● **Excerpted data**
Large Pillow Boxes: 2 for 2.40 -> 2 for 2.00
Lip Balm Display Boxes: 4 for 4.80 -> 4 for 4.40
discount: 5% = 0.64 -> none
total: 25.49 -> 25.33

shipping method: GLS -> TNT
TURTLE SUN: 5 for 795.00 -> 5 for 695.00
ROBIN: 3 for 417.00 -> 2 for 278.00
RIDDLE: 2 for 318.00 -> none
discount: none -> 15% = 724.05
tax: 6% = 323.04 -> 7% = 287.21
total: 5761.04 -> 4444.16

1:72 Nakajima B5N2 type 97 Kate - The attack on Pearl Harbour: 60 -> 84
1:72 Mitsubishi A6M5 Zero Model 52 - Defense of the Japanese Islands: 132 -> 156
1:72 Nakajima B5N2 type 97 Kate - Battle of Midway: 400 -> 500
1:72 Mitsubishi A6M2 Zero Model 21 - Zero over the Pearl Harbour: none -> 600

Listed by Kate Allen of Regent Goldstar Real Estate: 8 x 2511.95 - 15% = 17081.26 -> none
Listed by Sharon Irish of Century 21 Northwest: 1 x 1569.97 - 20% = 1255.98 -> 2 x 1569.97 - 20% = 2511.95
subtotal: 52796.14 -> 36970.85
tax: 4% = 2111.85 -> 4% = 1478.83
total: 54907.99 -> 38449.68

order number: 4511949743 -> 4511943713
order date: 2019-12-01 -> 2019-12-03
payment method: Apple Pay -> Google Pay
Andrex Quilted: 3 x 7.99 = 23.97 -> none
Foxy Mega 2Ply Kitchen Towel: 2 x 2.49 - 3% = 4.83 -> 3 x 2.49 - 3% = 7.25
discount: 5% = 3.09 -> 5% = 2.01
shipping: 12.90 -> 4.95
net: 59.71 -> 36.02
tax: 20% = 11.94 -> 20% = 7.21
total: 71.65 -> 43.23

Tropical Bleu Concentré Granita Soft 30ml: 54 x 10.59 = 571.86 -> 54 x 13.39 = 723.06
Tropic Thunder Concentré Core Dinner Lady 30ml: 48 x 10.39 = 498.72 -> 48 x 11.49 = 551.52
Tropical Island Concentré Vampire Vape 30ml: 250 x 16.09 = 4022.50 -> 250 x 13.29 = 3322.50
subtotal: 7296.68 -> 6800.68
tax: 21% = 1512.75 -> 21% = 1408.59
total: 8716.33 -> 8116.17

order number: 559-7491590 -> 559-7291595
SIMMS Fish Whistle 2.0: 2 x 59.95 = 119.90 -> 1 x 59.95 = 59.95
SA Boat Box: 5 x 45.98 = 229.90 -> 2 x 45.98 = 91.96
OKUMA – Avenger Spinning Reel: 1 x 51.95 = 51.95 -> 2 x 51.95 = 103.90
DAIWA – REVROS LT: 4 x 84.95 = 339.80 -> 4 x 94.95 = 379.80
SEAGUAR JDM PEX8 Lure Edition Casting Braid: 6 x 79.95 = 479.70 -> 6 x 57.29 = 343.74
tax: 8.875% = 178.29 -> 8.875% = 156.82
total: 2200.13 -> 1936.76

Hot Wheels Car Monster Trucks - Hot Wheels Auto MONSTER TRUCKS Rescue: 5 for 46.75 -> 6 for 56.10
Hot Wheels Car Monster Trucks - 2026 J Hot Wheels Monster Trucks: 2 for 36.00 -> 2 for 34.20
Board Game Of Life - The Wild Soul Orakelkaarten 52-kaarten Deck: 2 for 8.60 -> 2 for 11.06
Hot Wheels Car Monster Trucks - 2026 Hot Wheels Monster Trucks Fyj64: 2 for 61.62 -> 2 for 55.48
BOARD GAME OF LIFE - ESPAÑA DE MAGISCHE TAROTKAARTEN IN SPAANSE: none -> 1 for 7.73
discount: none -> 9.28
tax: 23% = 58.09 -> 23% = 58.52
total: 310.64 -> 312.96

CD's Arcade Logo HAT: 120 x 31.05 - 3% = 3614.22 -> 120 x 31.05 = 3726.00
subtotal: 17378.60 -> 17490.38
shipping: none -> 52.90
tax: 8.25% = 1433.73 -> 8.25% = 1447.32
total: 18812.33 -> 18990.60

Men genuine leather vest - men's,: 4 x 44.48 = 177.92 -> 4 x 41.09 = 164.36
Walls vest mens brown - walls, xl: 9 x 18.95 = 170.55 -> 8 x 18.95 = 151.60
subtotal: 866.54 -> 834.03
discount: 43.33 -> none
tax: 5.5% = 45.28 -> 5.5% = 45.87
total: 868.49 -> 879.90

● **What needs to be done**
Please print out every record exactly as it is written.

● **The completed task**
Large Pillow Boxes: 2 for 2.40 -> 2 for 2.00
Lip Balm Display Boxes: 4 for 4.80 -> 4 for 4.40
discount: 5% = 0.64 -> none
total: 25.49 -> 25.33

shipping method: GLS -> TNT
TURTLE SUN: 5 for 795.00 -> 5 for 695.00
ROBIN: 3 for 417.00 -> 2 for 278.00
RIDDLE: 2 for 318.00 -> none
discount: none -> 15% = 724.05
tax: 6% = 323.04 -> 7% = 287.21
total: 5761.04 -> 4444.16

1:72 Nakajima B5N2 type 97 Kate - The attack on Pearl Harbour: 60 -> 84
1:72 Mitsubishi A6M5 Zero Model 52 - Defense of the Japanese Islands: 132 -> 156
1:72 Nakajima B5N2 type 97 Kate - Battle of Midway: 400 -> 500
1:72 Mitsubishi A6M2 Zero Model 21 - Zero over the Pearl Harbour: none -> 600

Listed by Kate Allen of Regent Goldstar Real Estate: 8 x 2511.95 - 15% = 17081.26 -> none
Listed by Sharon Irish of Century 21 Northwest: 1 x 1569.97 - 20% = 1255.98 -> 2 x 1569.97 - 20% = 2511.95
subtotal: 52796.14 -> 36970.85
tax: 4% = 2111.85 -> 4% = 1478.83
total: 54907.99 -> 38449.68

order number: 4511949743 -> 4511943713
order date: 2019-12-01 -> 2019-12-03
payment method: Apple Pay -> Google Pay
Andrex Quilted: 3 x 7.99 = 23.97 -> none
Foxy Mega 2Ply Kitchen Towel: 2 x 2.49 - 3% = 4.83 -> 3 x 2.49 - 3% = 7.25
discount: 5% = 3.09 -> 5% = 2.01
shipping: 12.90 -> 4.95
net: 59.71 -> 36.02
tax: 20% = 11.94 -> 20% = 7.21
total: 71.65 -> 43.23

Tropical Bleu Concentré Granita Soft 30ml: 54 x 10.59 = 571.86 -> 54 x 13.39 = 723.06
Tropic Thunder Concentré Core Dinner Lady 30ml: 48 x 10.39 = 498.72 -> 48 x 11.49 = 551.52
Tropical Island Concentré Vampire Vape 30ml: 250 x 16.09 = 4022.50 -> 250 x 13.29 = 3322.50
subtotal: 7296.68 -> 6800.68
tax: 21% = 1512.75 -> 21% = 1408.59
total: 8716.33 -> 8116.17

order number: 559-7491590 -> 559-7291595
SIMMS Fish Whistle 2.0: 2 x 59.95 = 119.90 -> 1 x 59.95 = 59.95
SA Boat Box: 5 x 45.98 = 229.90 -> 2 x 45.98 = 91.96
OKUMA – Avenger Spinning Reel: 1 x 51.95 = 51.95 -> 2 x 51.95 = 103.90
DAIWA – REVROS LT: 4 x 84.95 = 339.80 -> 4 x 94.95 = 379.80
SEAGUAR JDM PEX8 Lure Edition Casting Braid: 6 x 79.95 = 479.70 -> 6 x 57.29 = 343.74
tax: 8.875% = 178.29 -> 8.875% = 156.82
total: 2200.13 -> 1936.76

Hot Wheels Car Monster Trucks - Hot Wheels Auto MONSTER TRUCKS Rescue: 5 for 46.75 -> 6 for 56.10
Hot Wheels Car Monster Trucks - 2026 J Hot Wheels Monster Trucks: 2 for 36.00 -> 2 for 34.20
Board Game Of Life - The Wild Soul Orakelkaarten 52-kaarten Deck: 2 for 8.60 -> 2 for 11.06
Hot Wheels Car Monster Trucks - 2026 Hot Wheels Monster Trucks Fyj64: 2 for 61.62 -> 2 for 55.48
BOARD GAME OF LIFE - ESPAÑA DE MAGISCHE TAROTKAARTEN IN SPAANSE: none -> 1 for 7.73
discount: none -> 9.28
tax: 23% = 58.09 -> 23% = 58.52
total: 310.64 -> 312.96

CD's Arcade Logo HAT: 120 x 31.05 - 3% = 3614.22 -> 120 x 31.05 = 3726.00
subtotal: 17378.60 -> 17490.38
shipping: none -> 52.90
tax: 8.25% = 1433.73 -> 8.25% = 1447.32
total: 18812.33 -> 18990.60

Men genuine leather vest - men's,: 4 x 44.48 = 177.92 -> 4 x 41.09 = 164.36
Walls vest mens brown - walls, xl: 9 x 18.95 = 170.55 -> 8 x 18.95 = 151.60
subtotal: 866.54 -> 834.03
discount: 43.33 -> none
tax: 5.5% = 45.28 -> 5.5% = 45.87
total: 868.49 -> 879.90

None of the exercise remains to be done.